Meski demikian, pemerintah memang memperkirakan penerimaan pajak tidak akan mampu mencapai target yang ditetapkan atau shortfall. Outlook penerimaan pajak sepanjang tahun ini hanya senilai Rp2.076,9 triliun atau 94,9% dari target Rp2.189,3 triliun.

“Kami berharap seperti topangan coretax, topangan-topangan IT, adalah bagian sarana dan prasarana untuk meningkatkan pendapatan negara kita berupa dari pajak,” ujarnya.

Selain informasi soal coretax system di atas, ada lagi beberapa informasi yang menarik untuk diulas kembali. Di antaranya, ketentuan terkini soal pemungutan PPh Pasal 22 atas emas, restitusi pajak yang naik tajam, dan penunjukan platform marketplace untuk memungut pajak.

Berikut ulasan artikel perpajakan selengkapnya.
Beli Emas, Tak Dipungut PPh Pasal 22

DJP menegaskan masyarakat selaku konsumen akhir tidak dipungut pajak PPh Pasal 22 ketika membeli emas batangan maupun perhiasan.

Direktur Peraturan Perpajakan I DJP Hestu Yoga Saksama mengatakan konsumen akhir mendapatkan pengecualian pemungutan PPh Pasal 22.

Yoga mencontohkan pabrikan, pedagang, dan bank bulion selaku penjual emas biasanya memungut PPh Pasal 22 sebesar 0,25% dari harga jual.

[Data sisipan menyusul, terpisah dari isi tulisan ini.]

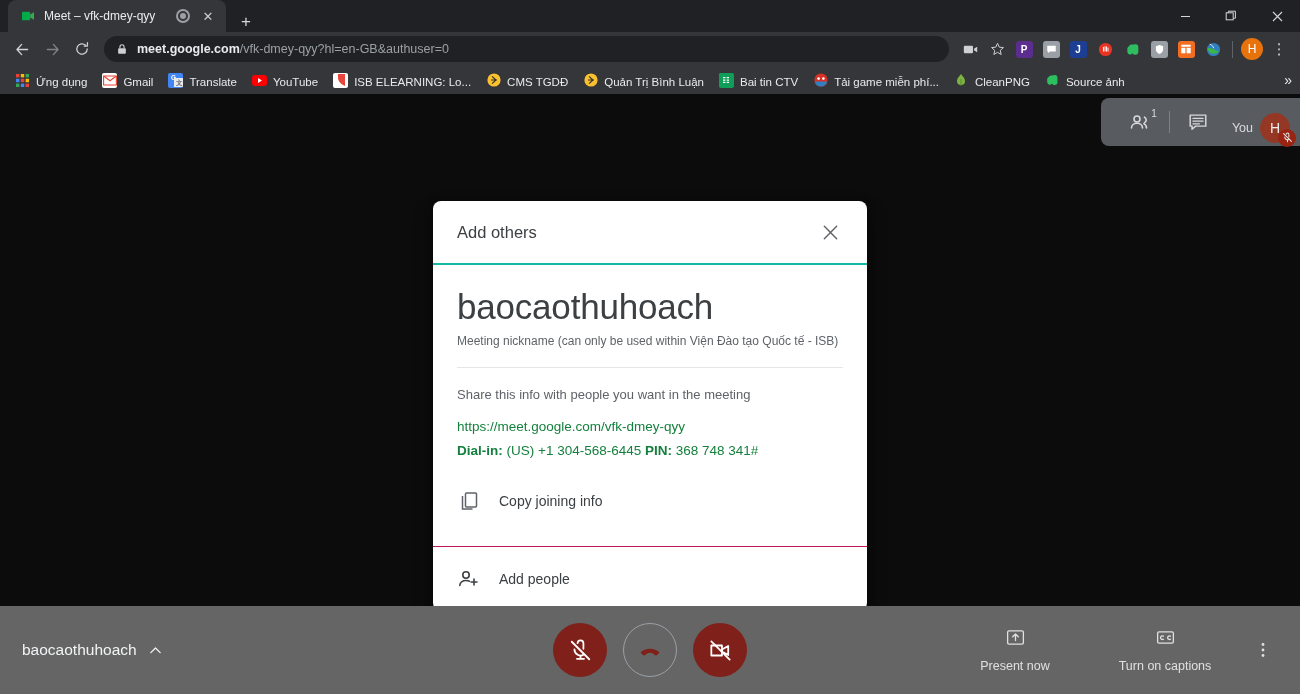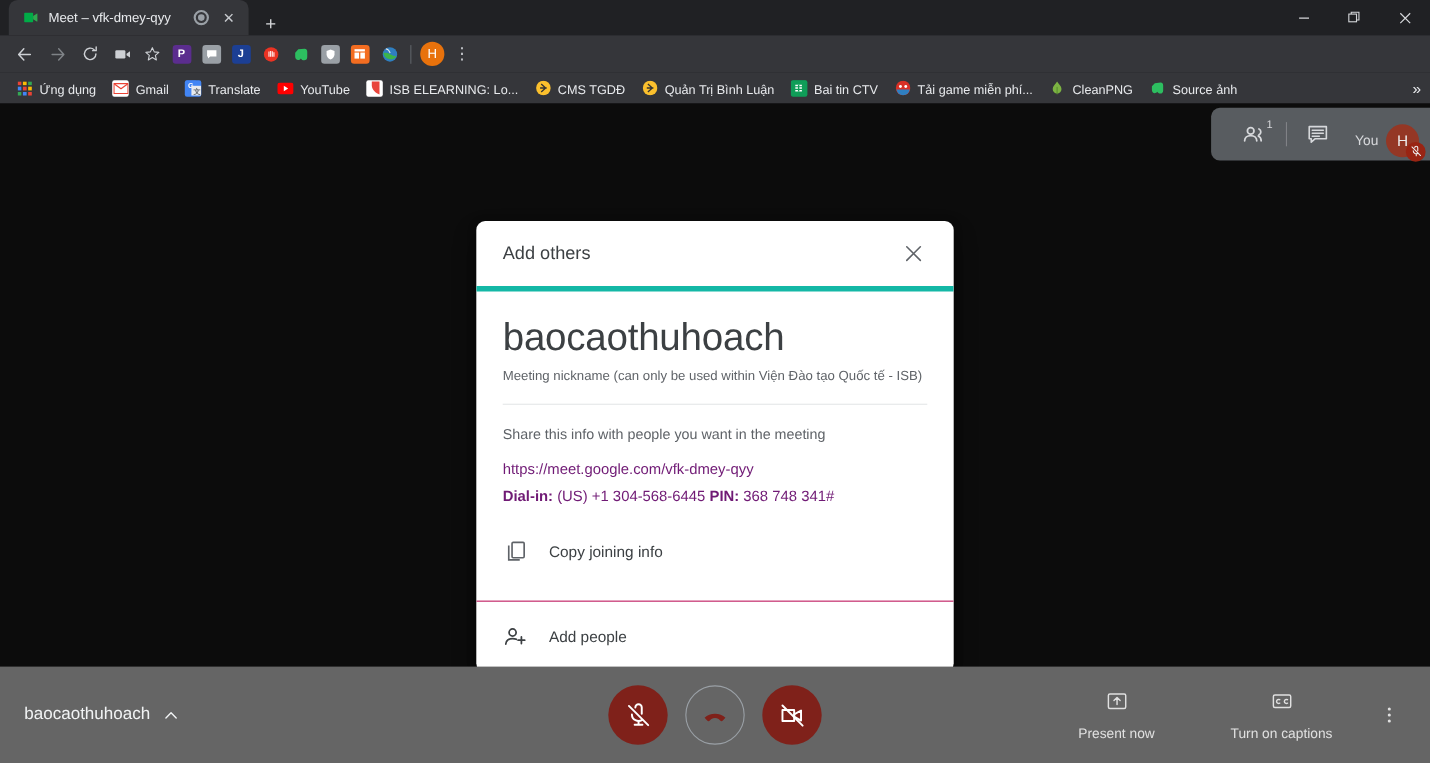"meet.google.com/vfk-dmey-qyy?hl=en-GB&au" div.omnibox { html: none -> <div> <span> <svg> <rect></rect> <path></path> </svg> </span> <span><b>meet.google.com</b><span>/vfk-dmey-qyy?hl=en-GB&amp;authuser=0</span></span> </div> }
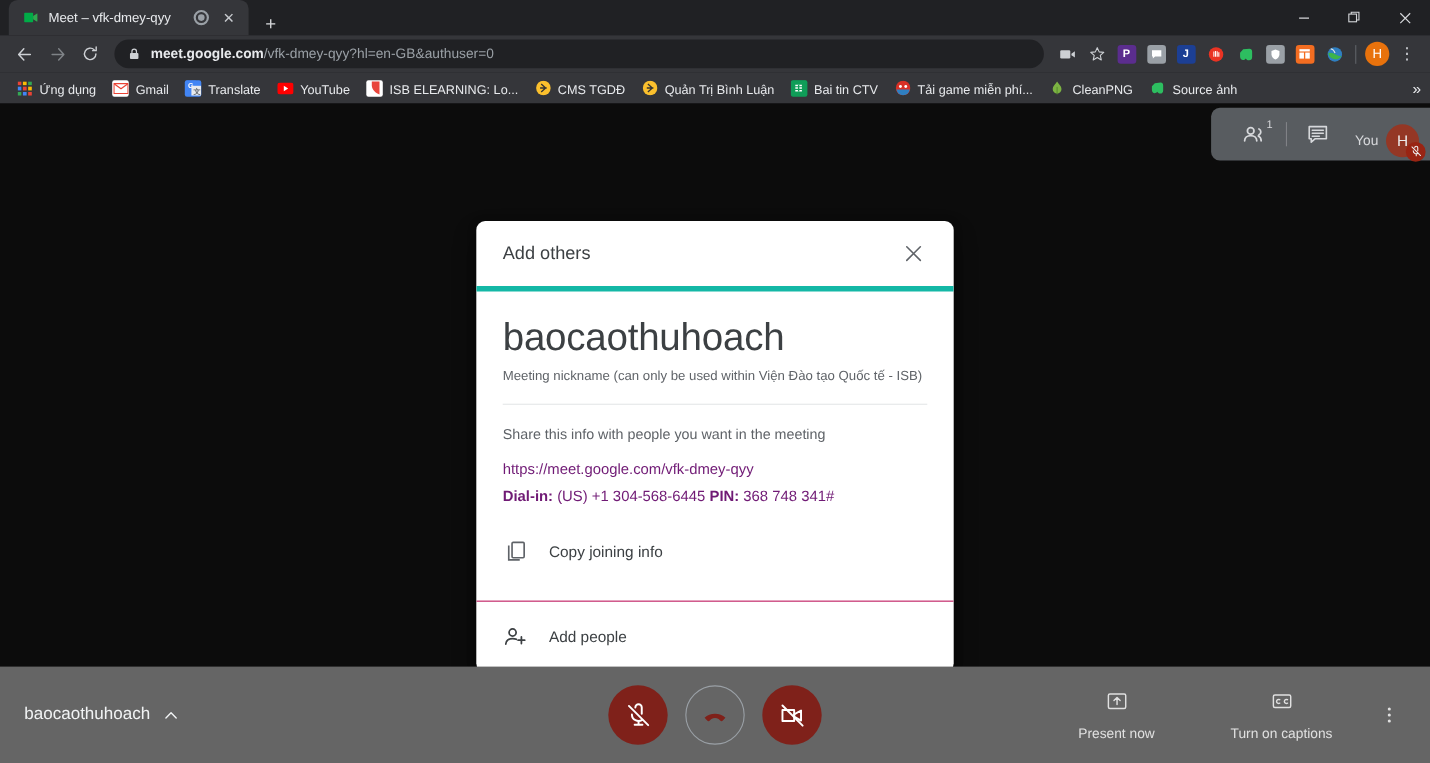"Add others" .dlg-head { border-bottom: 5px solid #14b8a6 -> 2px solid #14b8a6 }
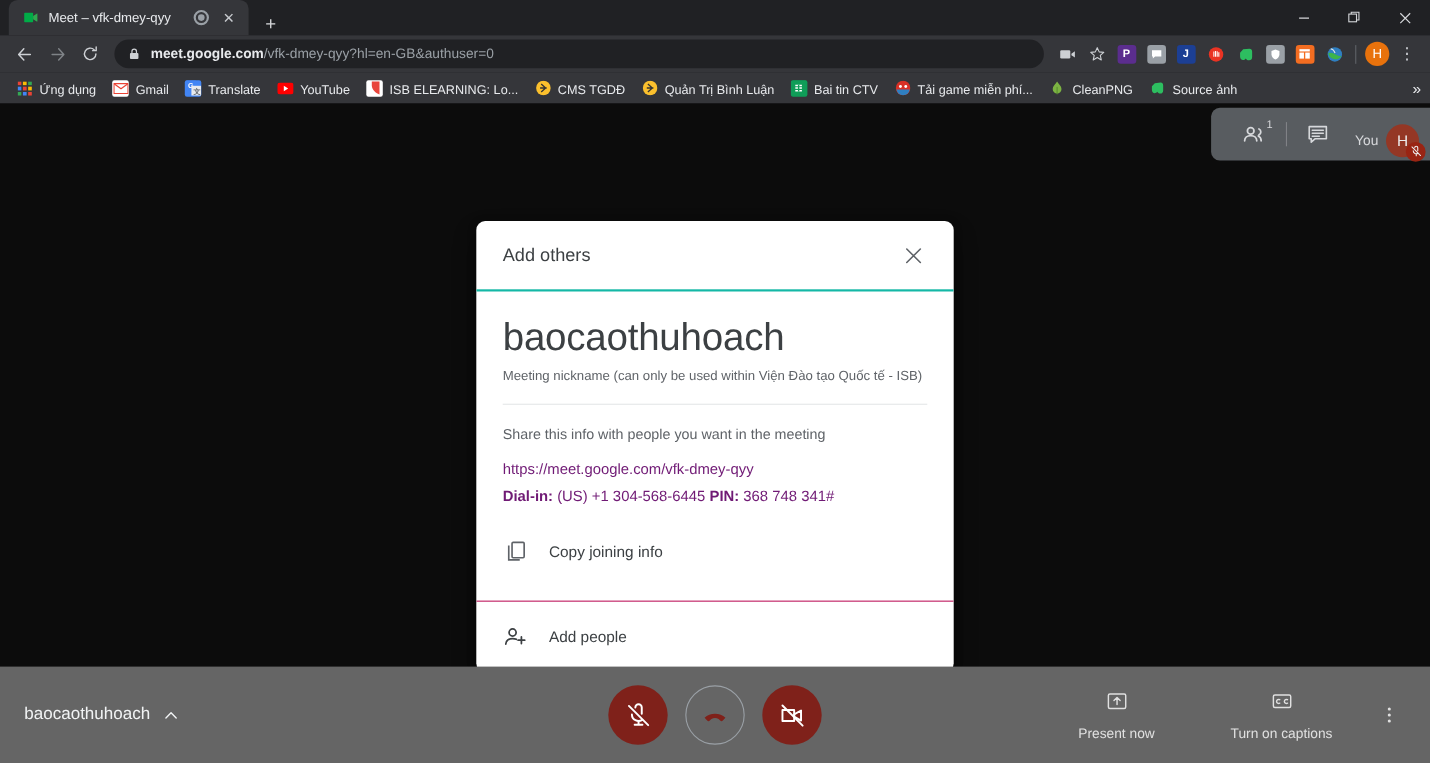"https://meet.google.com/vfk-dmey-qyy" .share-line { color: #701a75 -> #15803d }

Namun, masyarakat selaku konsumen akhir yang membeli emas dari tidak dipungut PPh alias dikecualikan.

Pemrosesan Restitusi Lebih Ketat

DJP meminta para petugas pajak di daerah untuk benar-benar meneliti pengajuan pengembalian pendahuluan atau restitusi dipercepat yang diajukan oleh wajib pajak.

Penelitian diperlukan untuk memitigasi lonjakan restitusi yang menekan penerimaan pajak pada tahun ini.

“Simpelnya adalah know your taxpayer. Saya minta teman-teman unit vertikal di KPP untuk betul-betul meyakini pengaju restitusi itu memang lokasi keberadaan usahanya dan usahanya memang valid,” ujar Dirjen Pajak Bimo Wijayanto.

Transaksi Lebihi Rp600 Juta Jadi Pemungut Pajak

Dirjen Pajak akan menunjuk penyelenggara marketplace yang menggunakan rekening eskro (escrow account) sebagai pemungut PPh Pasal 22.

Penyedia marketplace akan ditunjuk bila telah memenuhi batasan kriteria tertentu sesuai Peraturan Dirjen Pajak PER-15/PJ/2025. Salah satunya, penyedia marketplace memiliki nilai transaksi dengan pemanfaat jasa di Indonesia lebih dari Rp600 juta setahun atau Rp50 juta dalam sebulan.

“Kriteria tertentu … yaitu penyelenggara perdagangan melalui sistem elektronik yang menggunakan rekening eskro (escrow account) untuk menampung penghasilan dan memenuhi batasan: nilai transaksi dengan pemanfaat jasa di Indonesia melebihi Rp600 juta dalam 12 bulan atau Rp50 juta dalam 1 bulan,” bunyi Pasal Pasal 4 huruf a PER-15/PJ/2025.

DJP Bisa Cabut Marketplace sebagai Pemungut Pajak

DJP dapat mencabut penunjukan penyelenggara marketplace sebagai pihak lain yang memungut dan menyetorkan PPh Pasal 22.

DJP akan mencabut penunjukan tersebut jika penyedia marketplace tidak lagi memenuhi batasan kriteria traffic dan minimal transaksi yang sudah ditentukan. Selain itu, pencabutan juga bisa didasari pada pertimbangan DJP.

Pencabutan penunjukan penyedia marketplace sebagai pemungut pajak dapat dilakukan secara jabatan oleh DJP atau berdasarkan pemberitahuan penyedia marketplace. Pencabutan penunjukan tersebut akan dilakukan ketika penyedia marketplace tidak memenuhi batasan kriteria sebagaimana telah diatur dalam Pasal 4 PER-15/PJ/2025.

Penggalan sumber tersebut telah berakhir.